== Segment start ==
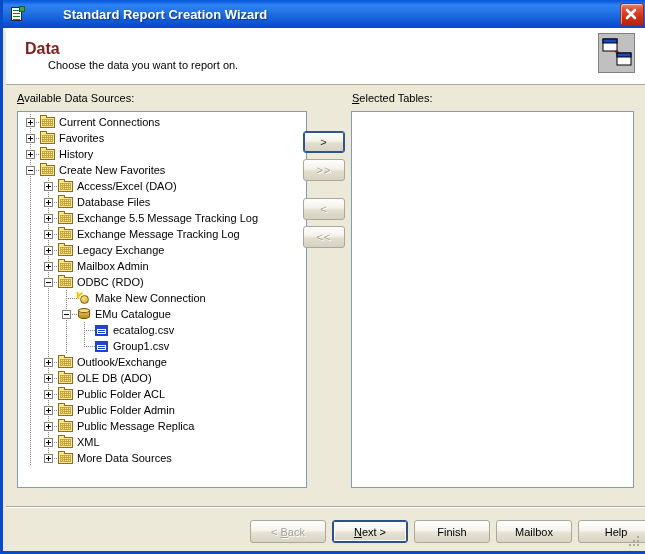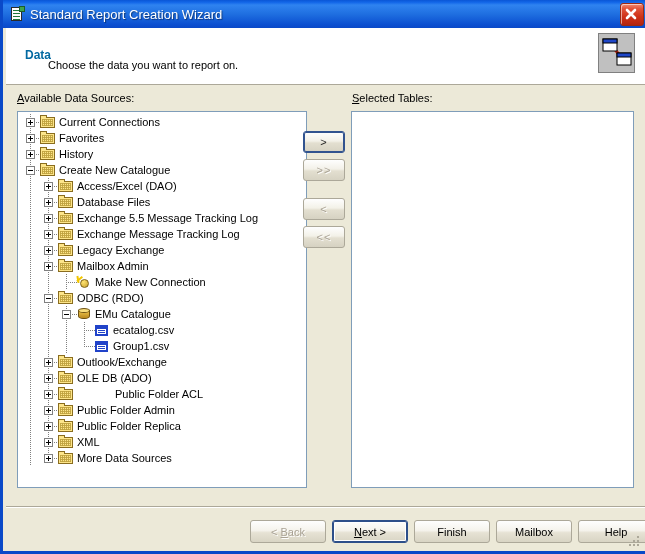--- a/index.html
+++ b/index.html
@@ -35,43 +35,43 @@
   .title-icon .page::before{
     content:"";position:absolute;left:1px;top:2px;width:7px;height:1px;
     box-shadow:0 0 0 0 #1f7a3c,0 3px 0 0 #1f7a3c,0 6px 0 0 #1f7a3c,0 9px 0 0 #1f7a3c;
     background:#1f7a3c;
   }
   .title-icon .tab{
     position:absolute;right:0px;top:0px;width:6px;height:6px;
     background:#3fa34d;border:1px solid #1c5c2a;box-sizing:border-box;
   }
   .title-text{
-    color:#ffffff;font-weight:normal;font-size:13px;
+    color:#ffffff;font-weight:bold;font-size:13px;
     text-shadow:1px 1px 1px rgba(0,0,0,.45);
-    letter-spacing:0px;white-space:nowrap;
+    letter-spacing:0px;white-space:nowrap;margin-left:33px;
   }
   .title-spacer{flex:1;}
   .close-btn{
     width:22px;height:21px;margin-right:4px;flex:none;
     background:linear-gradient(to bottom,#f08b72 0%,#e0543a 22%,#cf3218 60%,#b32410 100%);
     border:1px solid #9d2a12;
     border-radius:3px;
     box-shadow:inset 1px 1px 0 rgba(255,255,255,.55);
     position:relative;cursor:pointer;
   }
   .close-btn svg{position:absolute;left:3px;top:3px;}
   
   .banner{
     position:absolute;left:3px;top:28px;width:639px;height:57px;
     background:#ffffff;box-sizing:border-box;
     border-bottom:1px solid #aca899;
   }
   .banner-title{
-    position:absolute;left:19px;top:20px;
-    font-weight:bold;font-size:12px;color:#0369a1;
+    position:absolute;left:19px;top:12px;
+    font-weight:bold;font-size:16px;color:#7f1d1d;
   }
   .banner-sub{
     position:absolute;left:42px;top:31px;
     font-size:11px;color:#000;
   }
   .banner-icon{
     position:absolute;left:592px;top:5px;width:37px;height:40px;
     background:#c0c0c0;border:1px solid #808080;box-sizing:border-box;
   }
   
@@ -305,21 +305,21 @@
             </div>
             <div class="tlabel" style="left: 39px;">History</div>
           </div>
           <div class="trow">
             <div class="vline" style="left: 12px; top: 0px; height: 16px;"></div>
             <div class="dline" style="left: 12px; width: 13px;"></div>
             <div class="expander" style="left: 8px;"></div>
             <div class="ic" style="left: 22px;">
               <span class="folder"></span>
             </div>
-            <div class="tlabel" style="left: 39px;">Create New Catalogue</div>
+            <div class="tlabel" style="left: 39px;">Create New Favorites</div>
           </div>
           <div class="trow">
             <div class="vline" style="left: 12px; top: 0px; height: 16px;"></div>
             <div class="vline" style="left: 30px; top: 0px; height: 16px;"></div>
             <div class="dline" style="left: 30px; width: 13px;"></div>
             <div class="expander plus" style="left: 26px;"></div>
             <div class="ic" style="left: 40px;">
               <span class="folder"></span>
             </div>
             <div class="tlabel" style="left: 57px;">Access/Excel (DAO)</div>
@@ -366,43 +366,43 @@
           </div>
           <div class="trow">
             <div class="vline" style="left: 12px; top: 0px; height: 16px;"></div>
             <div class="vline" style="left: 30px; top: 0px; height: 16px;"></div>
             <div class="dline" style="left: 30px; width: 13px;"></div>
             <div class="expander plus" style="left: 26px;"></div>
             <div class="ic" style="left: 40px;">
               <span class="folder"></span>
             </div>
             <div class="tlabel" style="left: 57px;">Mailbox Admin</div>
+          </div>
+          <div class="trow">
+            <div class="vline" style="left: 12px; top: 0px; height: 16px;"></div>
+            <div class="vline" style="left: 30px; top: 0px; height: 16px;"></div>
+            <div class="dline" style="left: 30px; width: 13px;"></div>
+            <div class="expander" style="left: 26px;"></div>
+            <div class="ic" style="left: 40px;">
+              <span class="folder"></span>
+            </div>
+            <div class="tlabel" style="left: 57px;">ODBC (RDO)</div>
           </div>
           <div class="trow">
             <div class="vline" style="left: 12px; top: 0px; height: 16px;"></div>
             <div class="vline" style="left: 30px; top: 0px; height: 16px;"></div>
             <div class="vline" style="left: 48px; top: 0px; height: 16px;"></div>
             <div class="dline" style="left: 48px; width: 13px;"></div>
             <div class="ic" style="left: 58px;">
               <span class="plug">
                 <span class="ball"></span>
                 <span class="spark"></span>
               </span>
             </div>
             <div class="tlabel" style="left: 75px;">Make New Connection</div>
-          </div>
-          <div class="trow">
-            <div class="vline" style="left: 12px; top: 0px; height: 16px;"></div>
-            <div class="vline" style="left: 30px; top: 0px; height: 16px;"></div>
-            <div class="dline" style="left: 30px; width: 13px;"></div>
-            <div class="expander" style="left: 26px;"></div>
-            <div class="ic" style="left: 40px;">
-              <span class="folder"></span>
-            </div>
-            <div class="tlabel" style="left: 57px;">ODBC (RDO)</div>
           </div>
           <div class="trow">
             <div class="vline" style="left: 12px; top: 0px; height: 16px;"></div>
             <div class="vline" style="left: 30px; top: 0px; height: 16px;"></div>
             <div class="vline" style="left: 48px; top: 0px; height: 16px;"></div>
             <div class="dline" style="left: 48px; width: 13px;"></div>
             <div class="expander" style="left: 44px;"></div>
             <div class="ic" style="left: 58px;">
               <span class="barrel">
                 <span class="body"></span>
@@ -454,41 +454,41 @@
             <div class="tlabel" style="left: 57px;">OLE DB (ADO)</div>
           </div>
           <div class="trow">
             <div class="vline" style="left: 12px; top: 0px; height: 16px;"></div>
             <div class="vline" style="left: 30px; top: 0px; height: 16px;"></div>
             <div class="dline" style="left: 30px; width: 13px;"></div>
             <div class="expander plus" style="left: 26px;"></div>
             <div class="ic" style="left: 40px;">
               <span class="folder"></span>
             </div>
-            <div class="tlabel" style="left: 57px; margin-left: 38px;">Public Folder ACL</div>
+            <div class="tlabel" style="left: 57px;">Public Folder ACL</div>
           </div>
           <div class="trow">
             <div class="vline" style="left: 12px; top: 0px; height: 16px;"></div>
             <div class="vline" style="left: 30px; top: 0px; height: 16px;"></div>
             <div class="dline" style="left: 30px; width: 13px;"></div>
             <div class="expander plus" style="left: 26px;"></div>
             <div class="ic" style="left: 40px;">
               <span class="folder"></span>
             </div>
             <div class="tlabel" style="left: 57px;">Public Folder Admin</div>
           </div>
           <div class="trow">
             <div class="vline" style="left: 12px; top: 0px; height: 16px;"></div>
             <div class="vline" style="left: 30px; top: 0px; height: 16px;"></div>
             <div class="dline" style="left: 30px; width: 13px;"></div>
             <div class="expander plus" style="left: 26px;"></div>
             <div class="ic" style="left: 40px;">
               <span class="folder"></span>
             </div>
-            <div class="tlabel" style="left: 57px;">Public Folder Replica</div>
+            <div class="tlabel" style="left: 57px;">Public Message Replica</div>
           </div>
           <div class="trow">
             <div class="vline" style="left: 12px; top: 0px; height: 16px;"></div>
             <div class="vline" style="left: 30px; top: 0px; height: 16px;"></div>
             <div class="dline" style="left: 30px; width: 13px;"></div>
             <div class="expander plus" style="left: 26px;"></div>
             <div class="ic" style="left: 40px;">
               <span class="folder"></span>
             </div>
             <div class="tlabel" style="left: 57px;">XML</div>

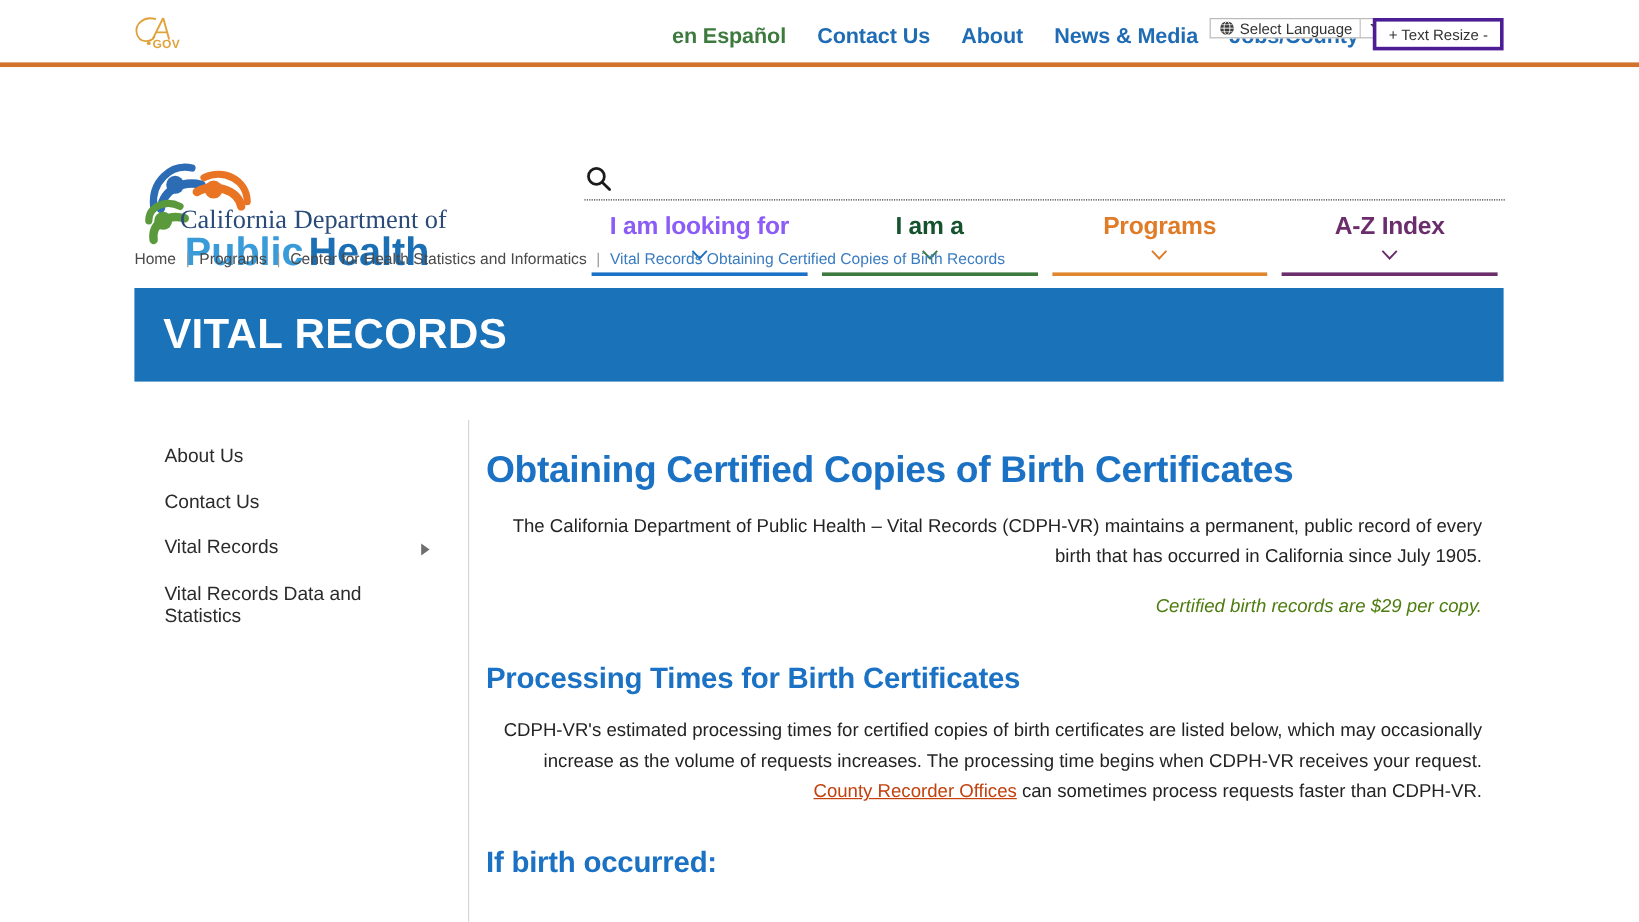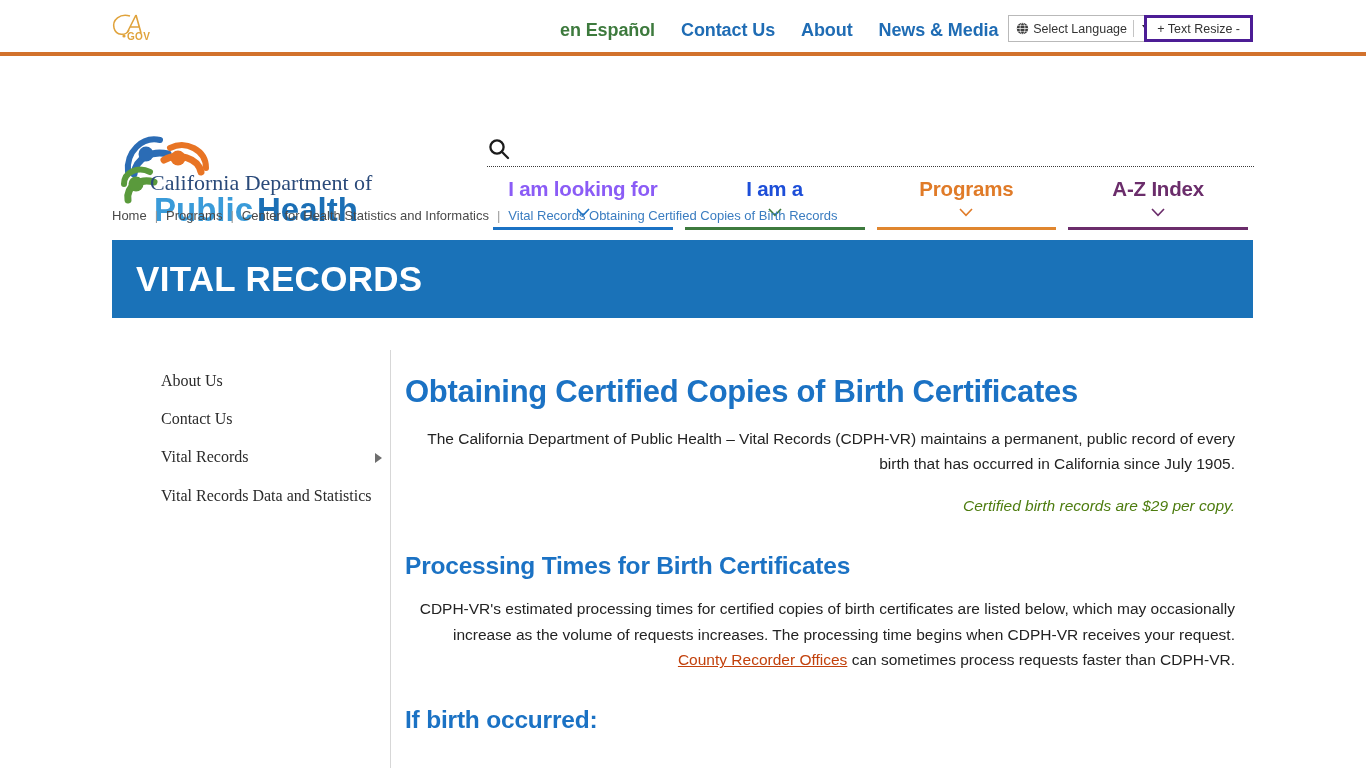--- a/index.html
+++ b/index.html
@@ -37,21 +37,21 @@
     color: #1f6cb4;
     text-decoration: none;
     letter-spacing: -0.1px;
     white-space: nowrap;
   }
   .utility-links a.espanol { color: #3d7a3d; }
 
   .lang-select {
     position: absolute;
     right: 206px; top: 15px;
-    height: 27px;
+    height: 17px;
     min-width: 138px;
     border: 1px solid #b9b9b9;
     background: #fff;
     display: flex;
     align-items: center;
     padding: 0 5px 0 7px;
     font-size: 12.5px;
     color: #333;
     gap: 4px;
   }
@@ -172,24 +172,23 @@
   }
 
   
   .content-wrap {
     position: absolute;
     left: 0; top: 350px;
     width: 1366px;
   }
   .side-nav {
     position: absolute;
-    left: 124px; top: 0;
+    left: 100px; top: 0;
     width: 278px;
     padding-top: 12px;
-    font-family: Liberation Serif, serif;
   }
   .side-nav-item {
     position: relative;
     display: block;
     padding: 10px 24px 10px 37px;
     font-size: 16px;
     color: #2b2b2b;
     text-decoration: none;
     line-height: 1.14;
   }
@@ -319,21 +318,21 @@
 
     <div class="main-nav">
       <a class="nav-item" href="#">
         <span class="nav-label" style="color:#8b5cf6">I am looking for</span>
         <svg class="nav-chev" viewBox="0 0 14 9">
           <path d="M1 1 L7 7.4 L13 1" fill="none" stroke="#1b72c4" stroke-width="1.6"></path>
         </svg>
         <span class="nav-rule" style="background:#1b72c4"></span>
       </a>
       <a class="nav-item" href="#">
-        <span class="nav-label" style="color:#1d4ed8">I am a</span>
+        <span class="nav-label" style="color:#14532d">I am a</span>
         <svg class="nav-chev" viewBox="0 0 14 9">
           <path d="M1 1 L7 7.4 L13 1" fill="none" stroke="#3d7a3d" stroke-width="1.6"></path>
         </svg>
         <span class="nav-rule" style="background:#3d7a3d"></span>
       </a>
       <a class="nav-item" href="#">
         <span class="nav-label" style="color:#e07b28">Programs</span>
         <svg class="nav-chev" viewBox="0 0 14 9">
           <path d="M1 1 L7 7.4 L13 1" fill="none" stroke="#e07b28" stroke-width="1.6"></path>
         </svg>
== Segment end ==
> _What you have to do_
Once the lines above that include "ODBC" are counted, report the number and nothing else.

> _Answer box_
2